WHAT IS EXPECTED:
In the records below, repeat word for word only the lines starting at the one that contains "- Al añadir" and ending at the one that contains "- En mi caso", pictures excluded.

----- SOURCE RECORDS -----

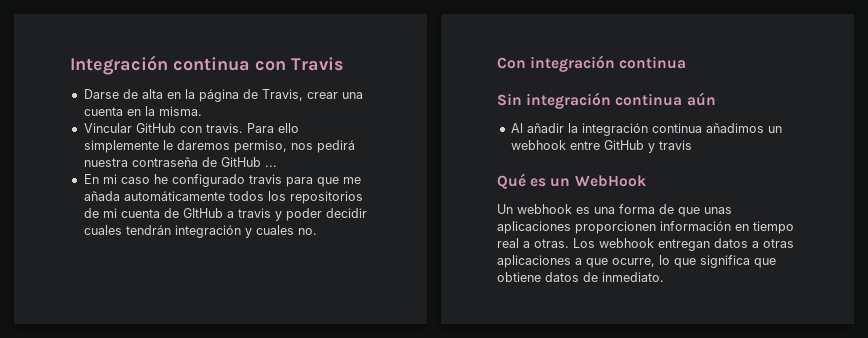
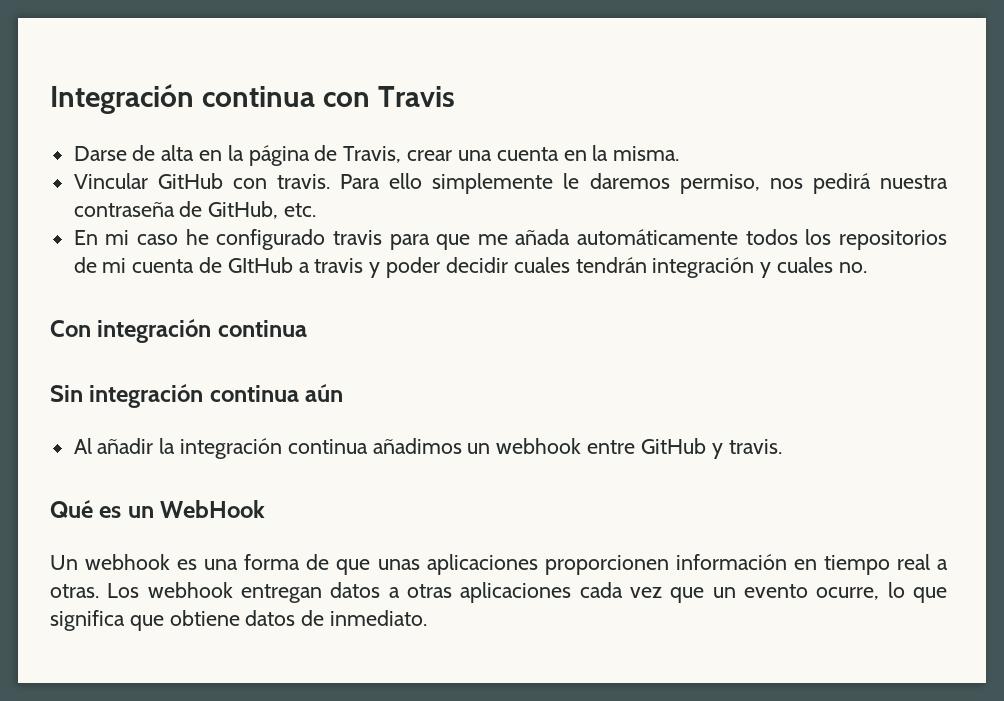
- Para ello simplemente le daremos permiso, nos pedirá nuestra contraseña de GitHub ...
+ Para ello simplemente le daremos permiso, nos pedirá nuestra contraseña de GitHub, etc.
- Al añadir la integración continua añadimos un webhook entre GitHub y travis
+ Al añadir la integración continua añadimos un webhook entre GitHub y travis.
- Los webhook entregan datos a otras aplicaciones a que ocurre, lo que significa que obtiene datos de inmediato.
+ Los webhook entregan datos a otras aplicaciones cada vez que un evento ocurre, lo que significa que obtiene datos de inmediato.

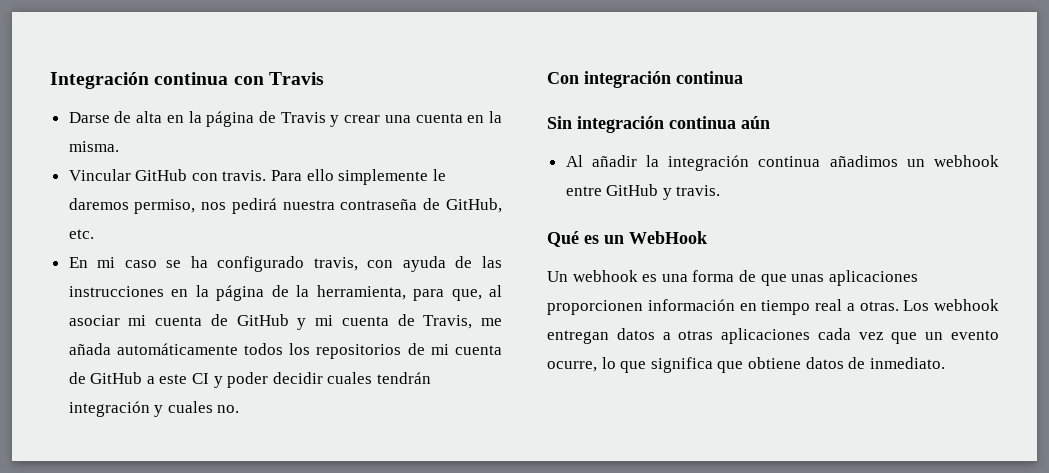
- Darse de alta en la página de Travis, crear una cuenta en la misma.
+ Darse de alta en la página de Travis y crear una cuenta en la misma.
- En mi caso he configurado travis para que me añada automáticamente todos los repositorios de mi cuenta de GItHub a travis y poder decidir cuales tendrán integración y cuales no.
+ En mi caso se ha configurado travis, con ayuda de las instrucciones en la página de la herramienta, para que, al asociar mi cuenta de GitHub y mi cuenta de Travis, me añada automáticamente todos los repositorios de mi cuenta de GitHub a este CI y poder decidir cuales tendrán integración y cuales no.

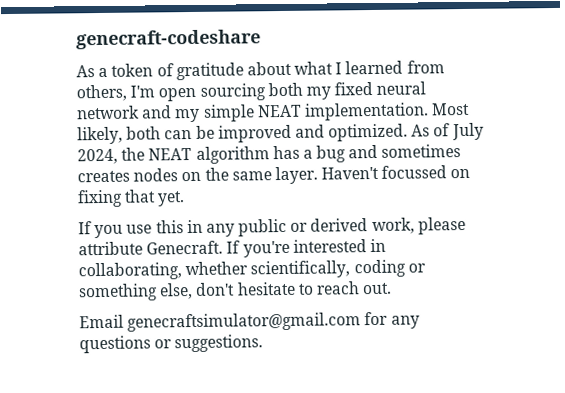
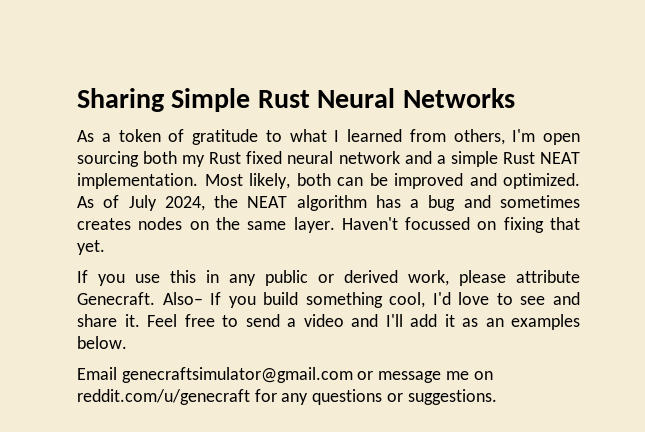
- genecraft-codeshare
+ Sharing Simple Rust Neural Networks
- As a token of gratitude about what I learned from others, I'm open sourcing both my fixed neural network and my simple NEAT implementation.
+ As a token of gratitude to what I learned from others, I'm open sourcing both my Rust fixed neural network and a simple Rust NEAT implementation.
- If you're interested in collaborating, whether scientifically, coding or something else, don't hesitate to reach out.
- Email genecraftsimulator@gmail.com for any questions or suggestions.
+ Also– If you build something cool, I'd love to see and share it. Feel free to send a video and I'll add it as an examples below.
+ Email genecraftsimulator@gmail.com or message me on reddit.com/u/genecraft for any questions or suggestions.

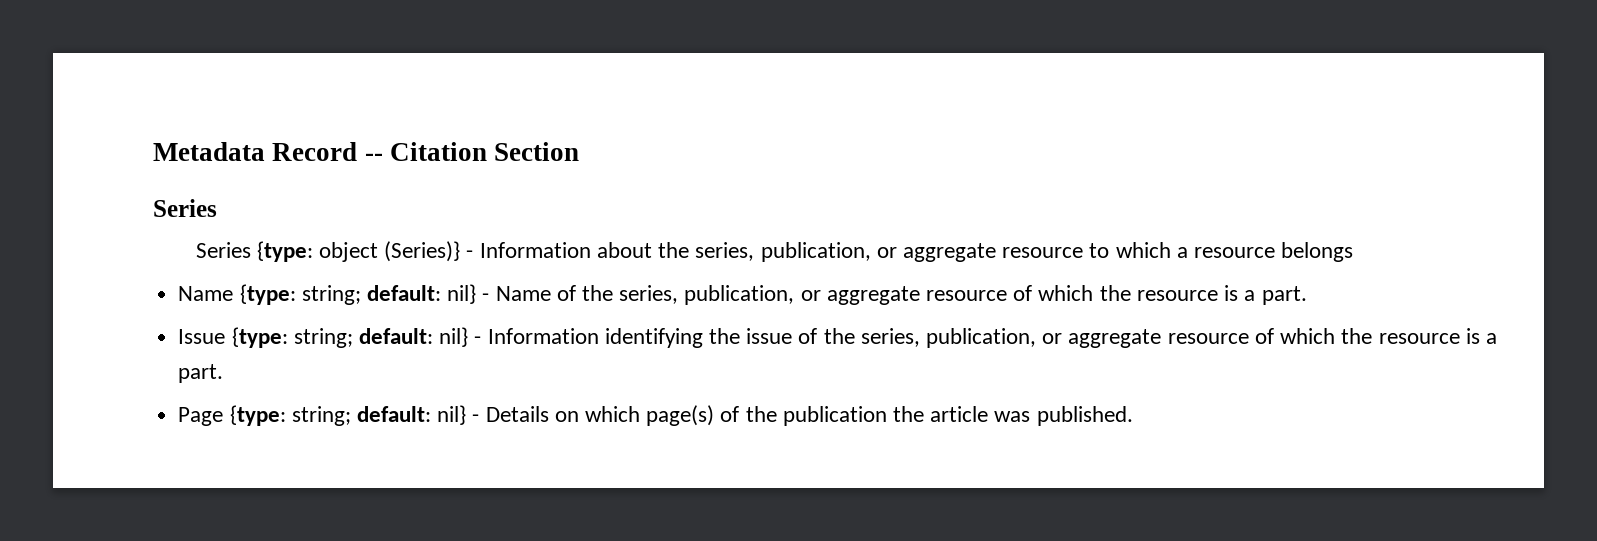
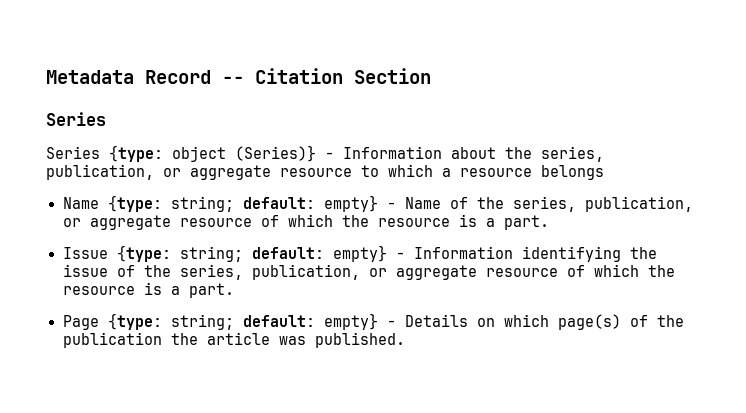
- Name {type: string; default: nil} - Name of the series, publication, or aggregate resource of which the resource is a part.
+ Name {type: string; default: empty} - Name of the series, publication, or aggregate resource of which the resource is a part.
- Issue {type: string; default: nil} - Information identifying the issue of the series, publication, or aggregate resource of which the resource is a part.
+ Issue {type: string; default: empty} - Information identifying the issue of the series, publication, or aggregate resource of which the resource is a part.
- Page {type: string; default: nil} - Details on which page(s) of the publication the article was published.
+ Page {type: string; default: empty} - Details on which page(s) of the publication the article was published.

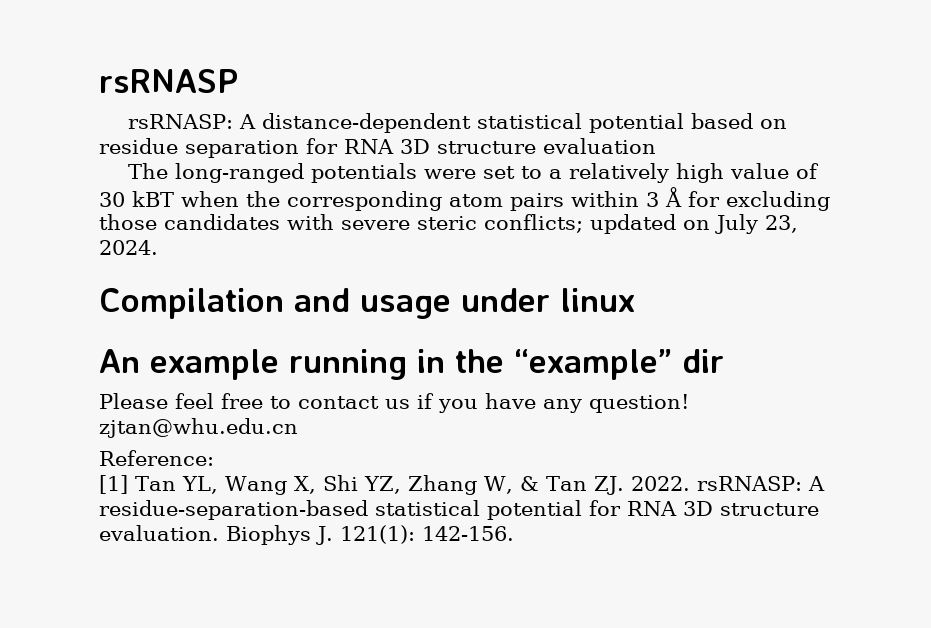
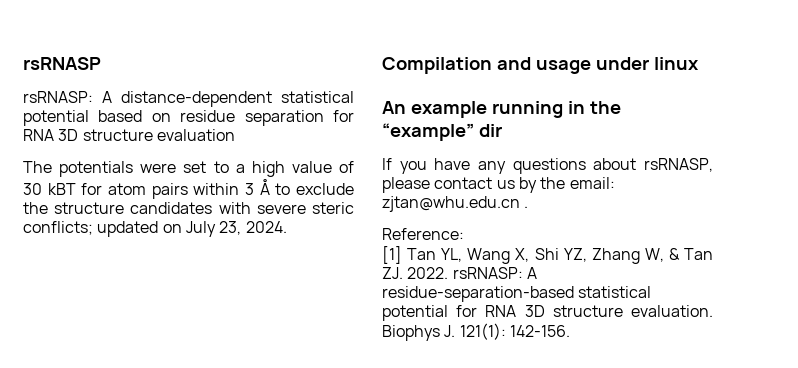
- The long-ranged potentials were set to a relatively high value of 30 kBT when the corresponding atom pairs within 3 Å for excluding those candidates with severe steric conflicts; updated on July 23, 2024.
+ The potentials were set to a high value of 30 kBT for atom pairs within 3 Å to exclude the structure candidates with severe steric conflicts; updated on July 23, 2024.
- Please feel free to contact us if you have any question! zjtan@whu.edu.cn
+ If you have any questions about rsRNASP, please contact us by the email: zjtan@whu.edu.cn .

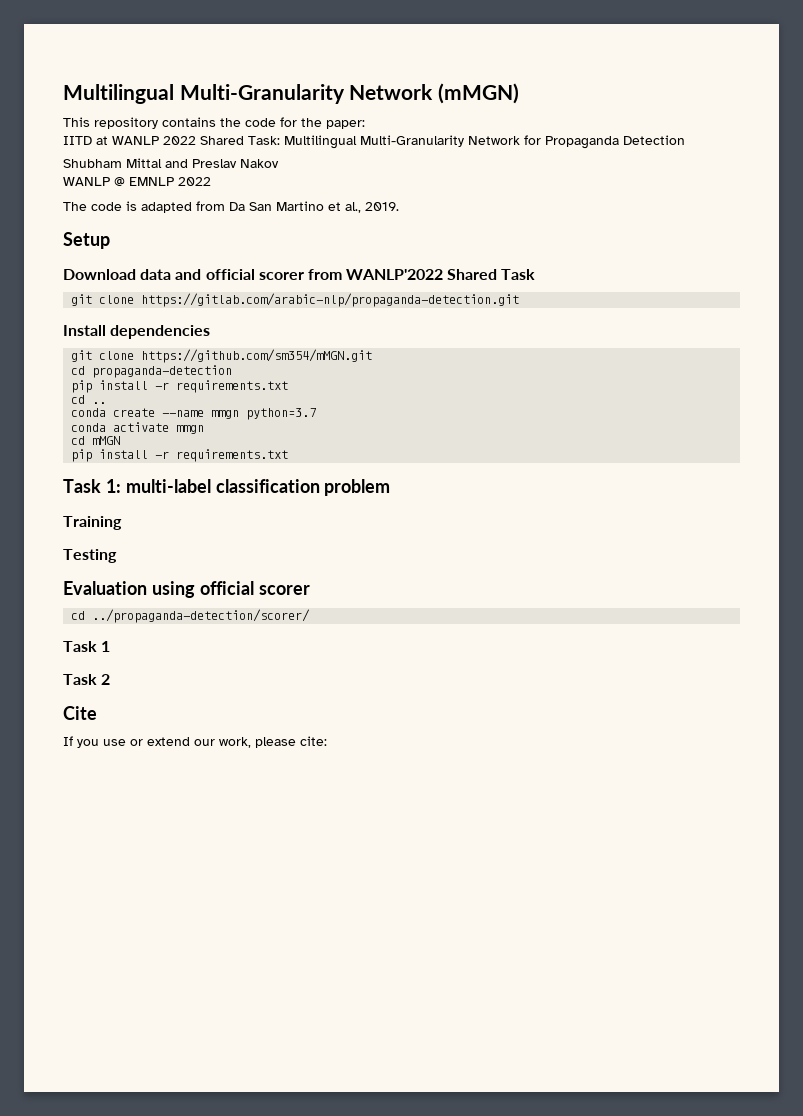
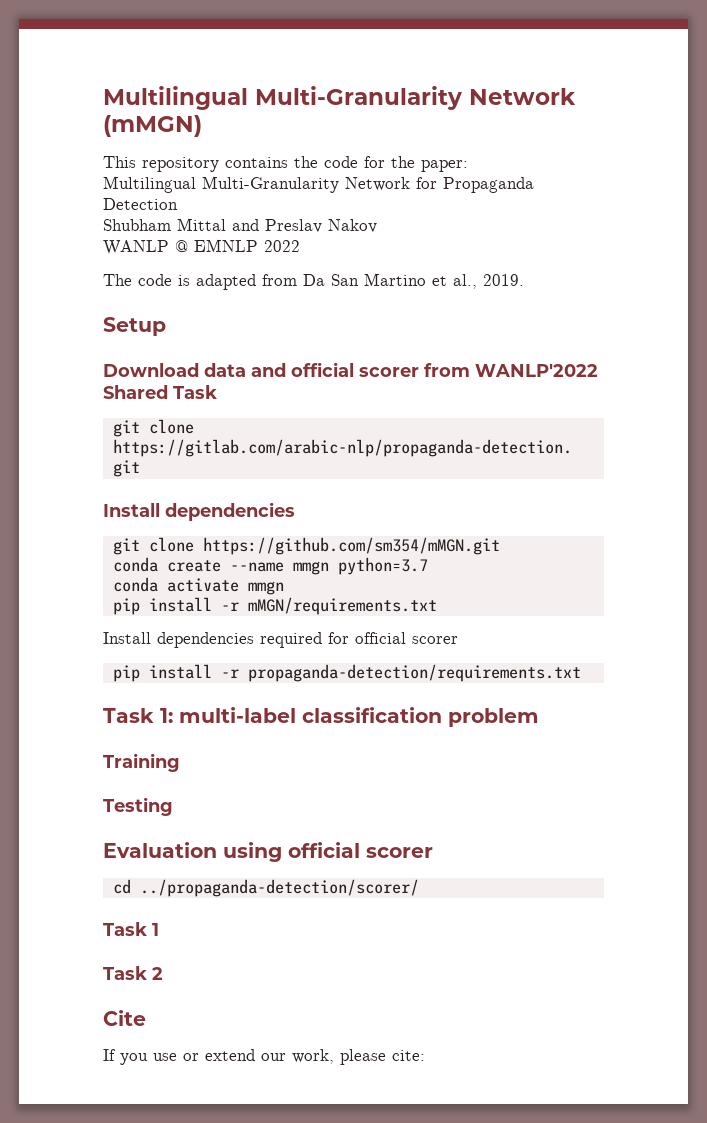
- IITD at WANLP 2022 Shared Task: Multilingual Multi-Granularity Network for Propaganda Detection
+ Multilingual Multi-Granularity Network for Propaganda Detection
- cd propaganda-detection
- pip install -r requirements.txt
- cd ..
- cd mMGN
- pip install -r requirements.txt
+ pip install -r mMGN/requirements.txt
+ Install dependencies required for official scorer
+ pip install -r propaganda-detection/requirements.txt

-----

YOUR RESPONSE:
- Al añadir la integración continua añadimos un webhook entre GitHub y travis
+ Al añadir la integración continua añadimos un webhook entre GitHub y travis.
- Los webhook entregan datos a otras aplicaciones a que ocurre, lo que significa que obtiene datos de inmediato.
+ Los webhook entregan datos a otras aplicaciones cada vez que un evento ocurre, lo que significa que obtiene datos de inmediato.

- Darse de alta en la página de Travis, crear una cuenta en la misma.
+ Darse de alta en la página de Travis y crear una cuenta en la misma.
- En mi caso he configurado travis para que me añada automáticamente todos los repositorios de mi cuenta de GItHub a travis y poder decidir cuales tendrán integración y cuales no.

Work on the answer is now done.